力なく垂れ下がる腕。僕は少女の首から手を離し、その軽い身体を抱きしめた。冷たさとやわらかさを肌に感じた。

周りにあった雪は、不思議なことに消えてしまっていた。


空からは雪が降っていた。

雲間から差し込む光が眩しかった。


     ***


 今日はこの冬最後の雪が降ると、今朝の天気予報は言っていた。

 僕は授業中、ずっと窓の外を見ていた。けれども、雪は全然降らなかった。


 ホームルームが終わってから、杜山先生に声を掛けられた。

 最近変わったな、と言われた。

 確かに、自分でもそう思う。僕はこの頃、クラスメートと話すようになった。雪が降り続いていたひと月前に比べて、本当に変化したと思う。もうすぐ進級で、受験生になるので遊ぶことはできないが、周りと打ち解け始めたのはいいことだ、と先生は言っていた。そういえば、もうすぐ三年生は卒業だった。


 通学路を小学生の集団が横に広がって歩いている。ごめんね、と言って間を通って追い抜く。

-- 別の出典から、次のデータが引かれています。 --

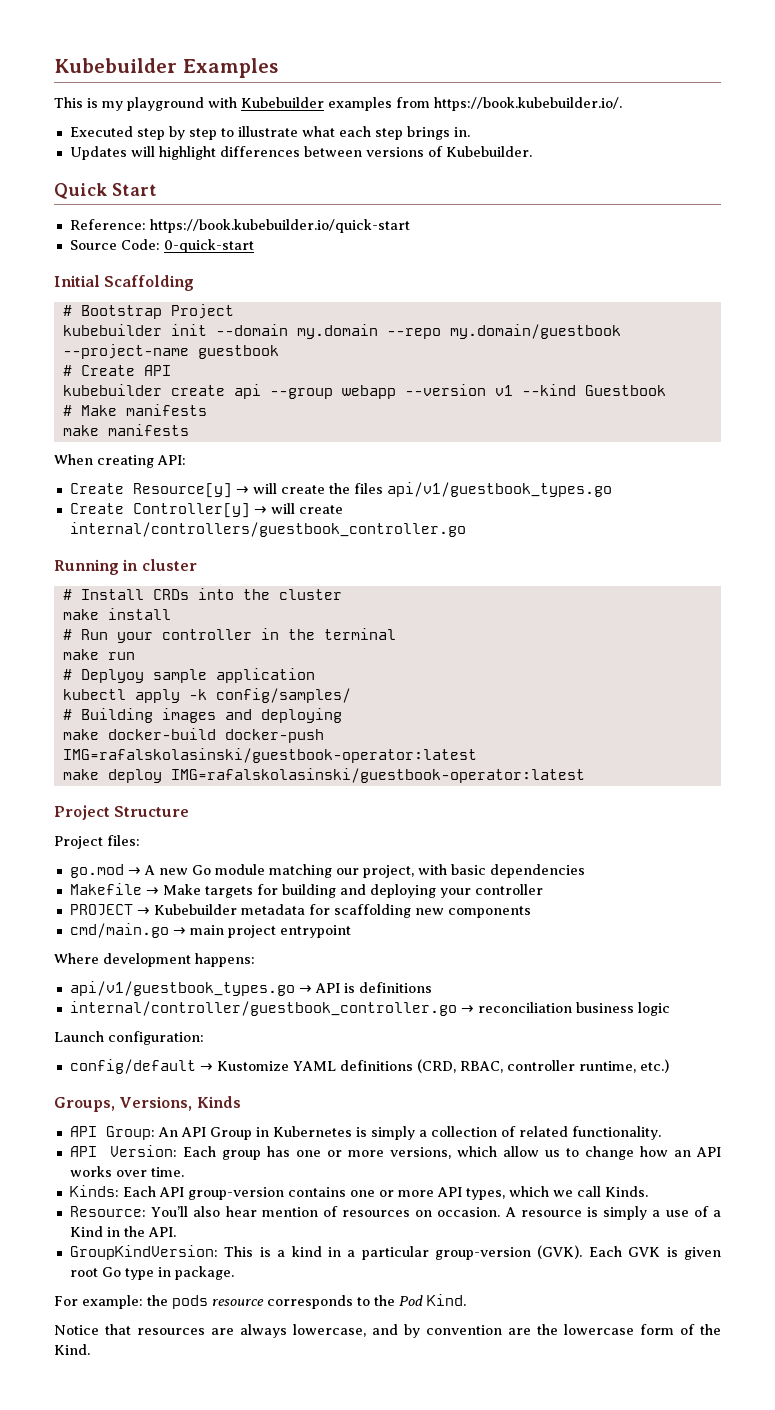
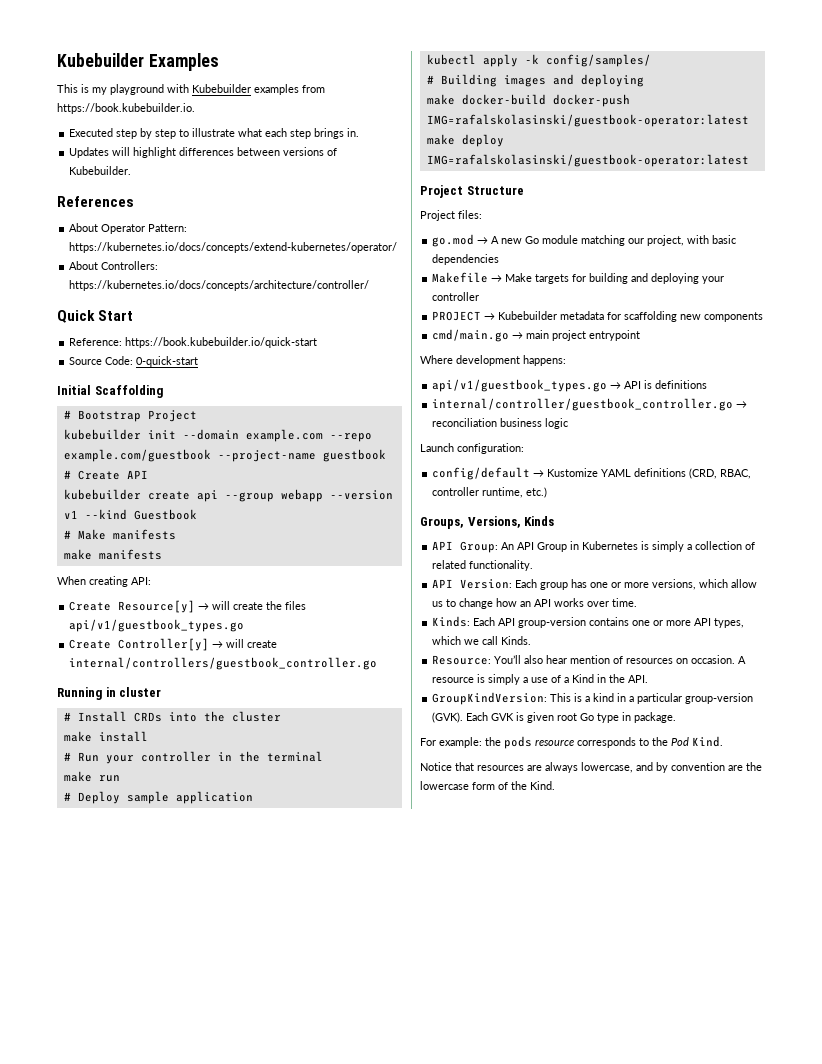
- This is my playground with Kubebuilder examples from https://book.kubebuilder.io/.
+ This is my playground with Kubebuilder examples from https://book.kubebuilder.io.
+ References
+ About Operator Pattern: https://kubernetes.io/docs/concepts/extend-kubernetes/operator/
+ About Controllers: https://kubernetes.io/docs/concepts/architecture/controller/
- kubebuilder init --domain my.domain --repo my.domain/guestbook --project-name guestbook
+ kubebuilder init --domain example.com --repo example.com/guestbook --project-name guestbook
- # Deplyoy sample application
+ # Deploy sample application

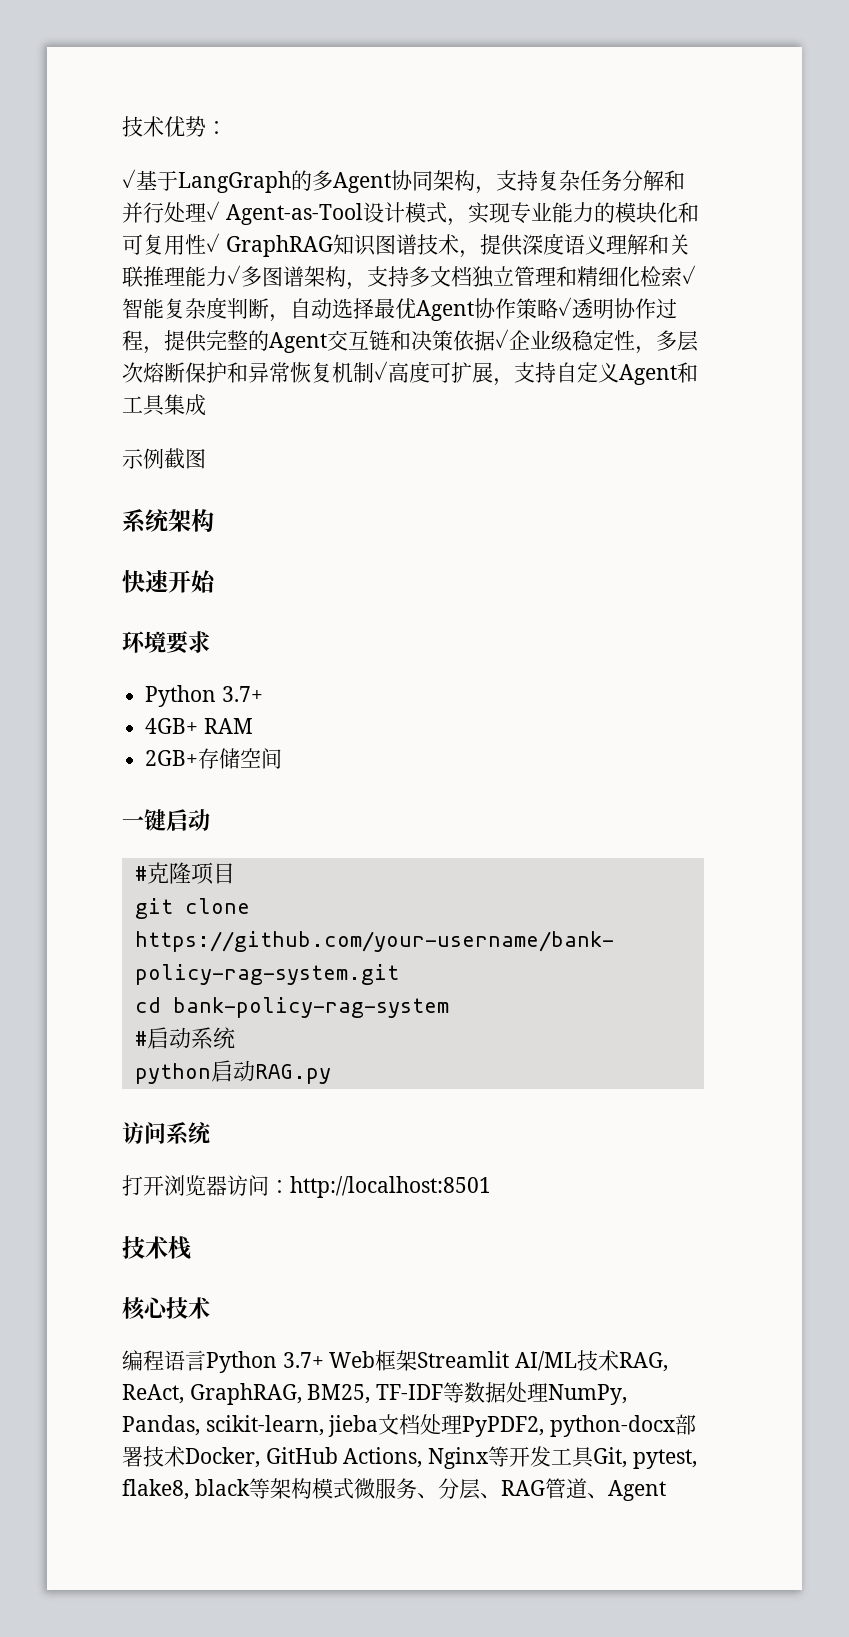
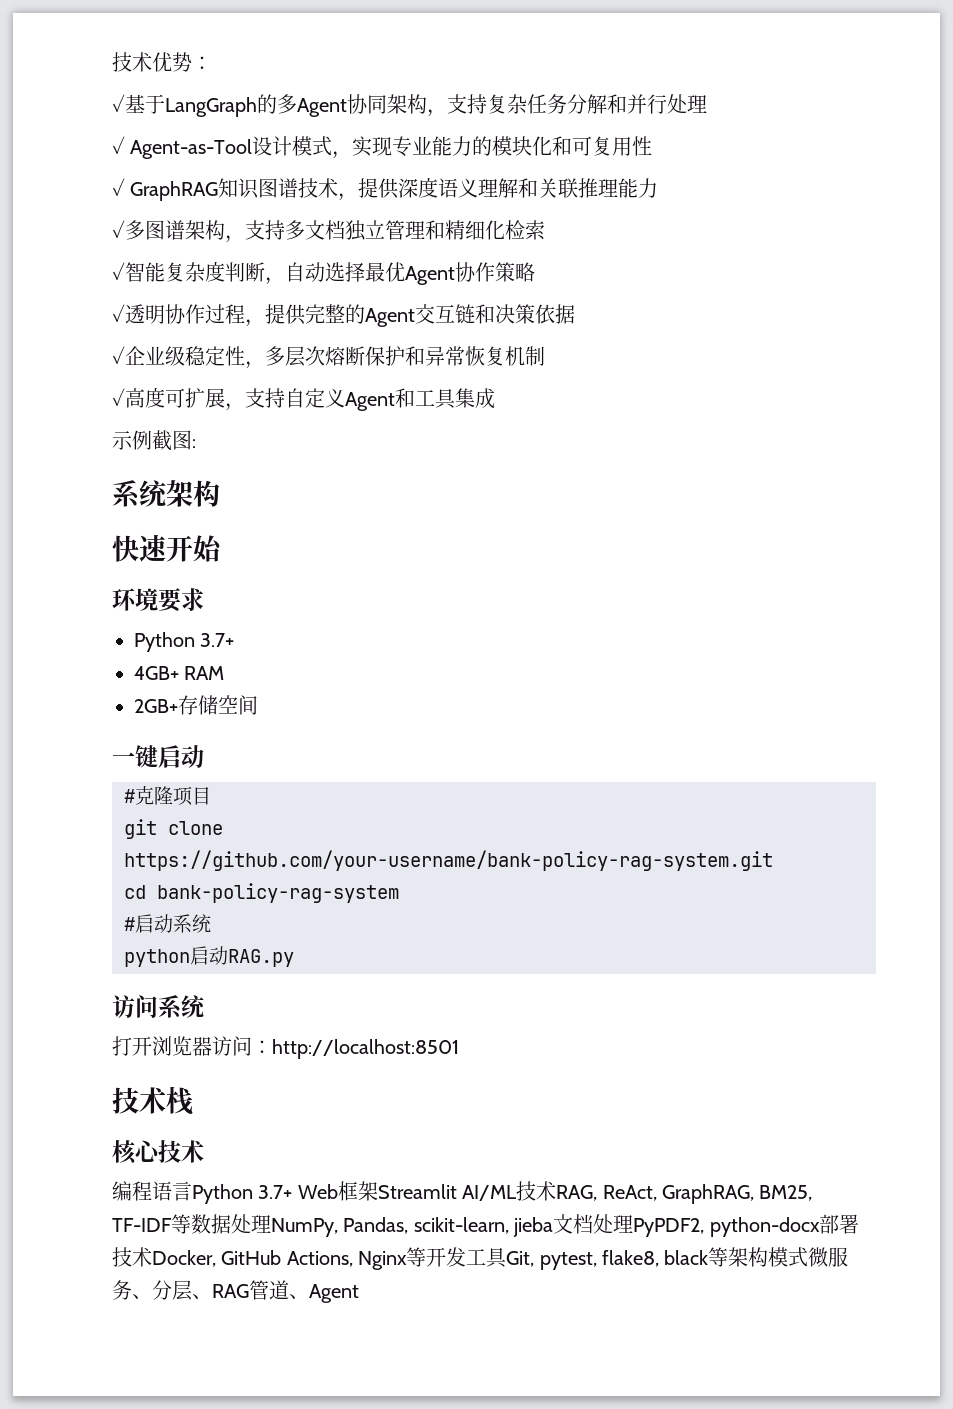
- ✓基于LangGraph的多Agent协同架构，支持复杂任务分解和并行处理✓ Agent-as-Tool设计模式，实现专业能力的模块化和可复用性✓ GraphRAG知识图谱技术，提供深度语义理解和关联推理能力✓多图谱架构，支持多文档独立管理和精细化检索✓智能复杂度判断，自动选择最优Agent协作策略✓透明协作过程，提供完整的Agent交互链和决策依据✓企业级稳定性，多层次熔断保护和异常恢复机制✓高度可扩展，支持自定义Agent和工具集成
+ ✓基于LangGraph的多Agent协同架构，支持复杂任务分解和并行处理
+ ✓ Agent-as-Tool设计模式，实现专业能力的模块化和可复用性
+ ✓ GraphRAG知识图谱技术，提供深度语义理解和关联推理能力
+ ✓多图谱架构，支持多文档独立管理和精细化检索
+ ✓智能复杂度判断，自动选择最优Agent协作策略
+ ✓透明协作过程，提供完整的Agent交互链和决策依据
+ ✓企业级稳定性，多层次熔断保护和异常恢复机制
+ ✓高度可扩展，支持自定义Agent和工具集成
- 示例截图
+ 示例截图:

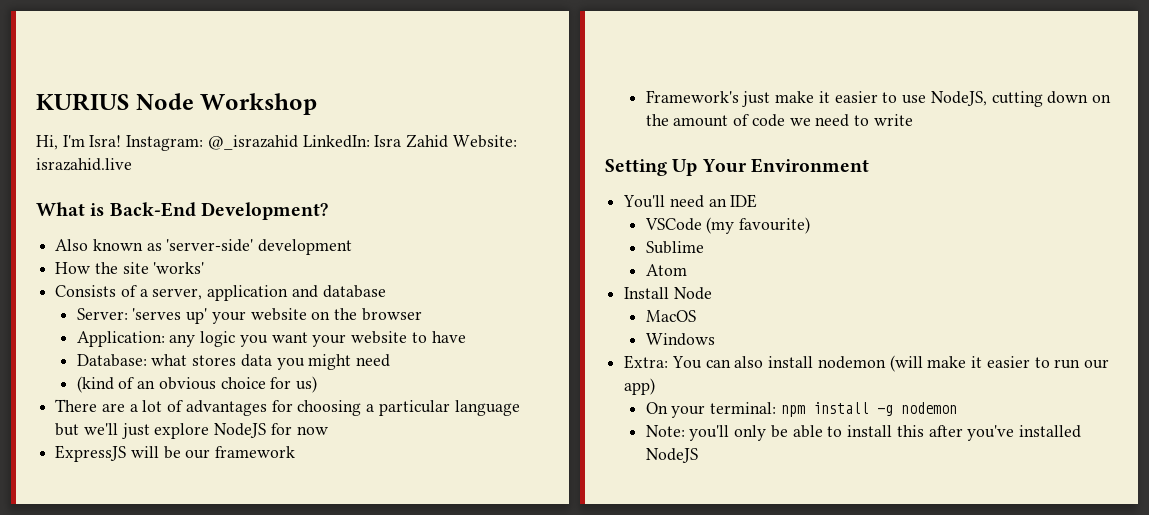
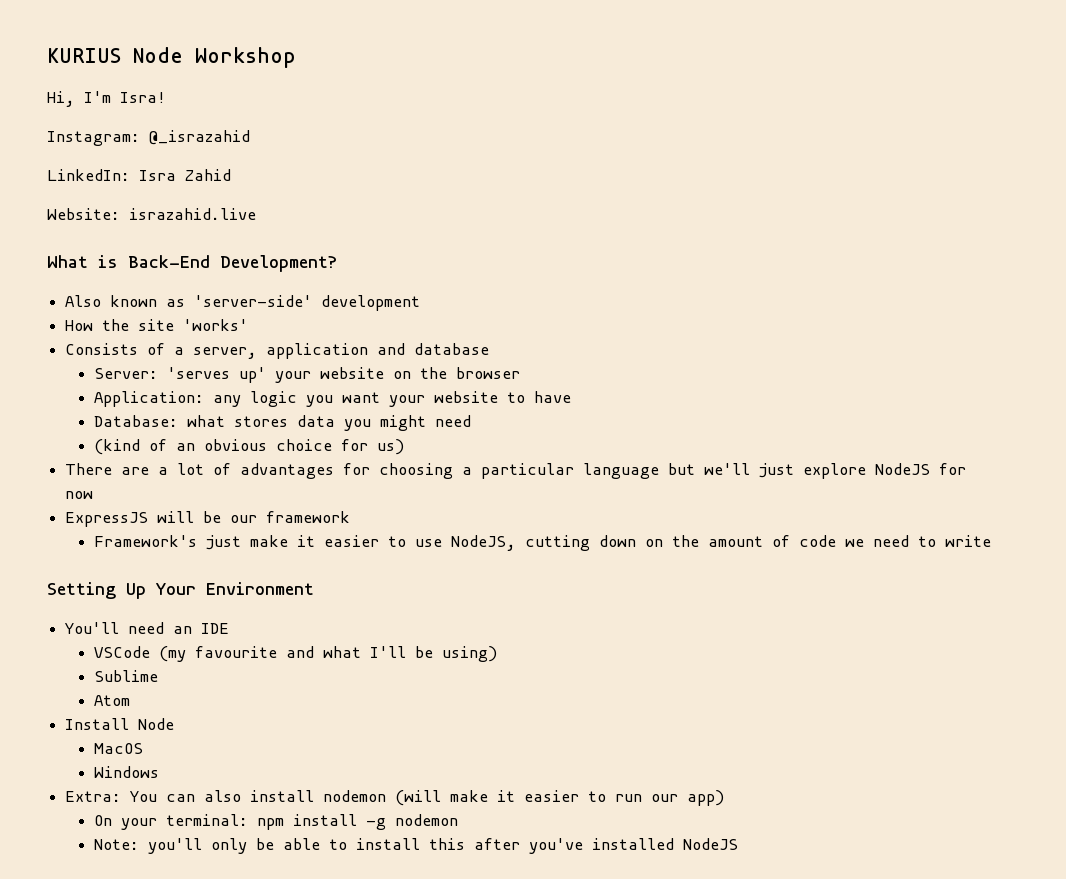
- Hi, I'm Isra! Instagram: @_israzahid LinkedIn: Isra Zahid Website: israzahid.live
+ Hi, I'm Isra!
+ Instagram: @_israzahid
+ LinkedIn: Isra Zahid
+ Website: israzahid.live
- VSCode (my favourite)
+ VSCode (my favourite and what I'll be using)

 今日もすごく寒かった。息を吐くと白く染まり、少しわくわくした。マフラーに顔を埋めて、寒さをしのぐ。それすらも貫通してくる寒さはどうしようもなかった。

 いつも通る公園の前に差し掛かった。

 中を覗きこむと、今日は珍しく誰もいなかった。何かに引っ張られるように、僕は中へ入っていく。僕の足は広場へ向いていた。

 広場に入る。

 そこに、白いワンピースを着た少女が立っているような気がした。

「……ユキ」

 名前を呼んでも、誰も笑いかけてくれない。けれどそれが本来の光景だ。


 ――――サトウ。

 呼ばれた気がして振り返る。誰もいる筈がない。落胆して空を見上げた。


 雪が降り始めていた。

 やわらかく、あたたかいゆきが僕の頬に触れた。


Fin.

 いままで書いた中で一番長いのではないかと思える作品。本来ならもっと長くなるはずだったのですが、そちらは一万字書いた時点で諸事情あって話の大筋だけをこれに引き継いで没になりました。そちらではヒロインは作中で五回ほど死ぬ予定でした。

 作中に出てくる杜山先生は、身長高め(一六五センチ)、眼鏡、ポニテ、化学教師という設定です。本来ならこの人は話の根幹に関わる筈でした。


 とにかくまあ、完成したのでよしとします。

 次回作は長編ファンタジーがいいな、なんて。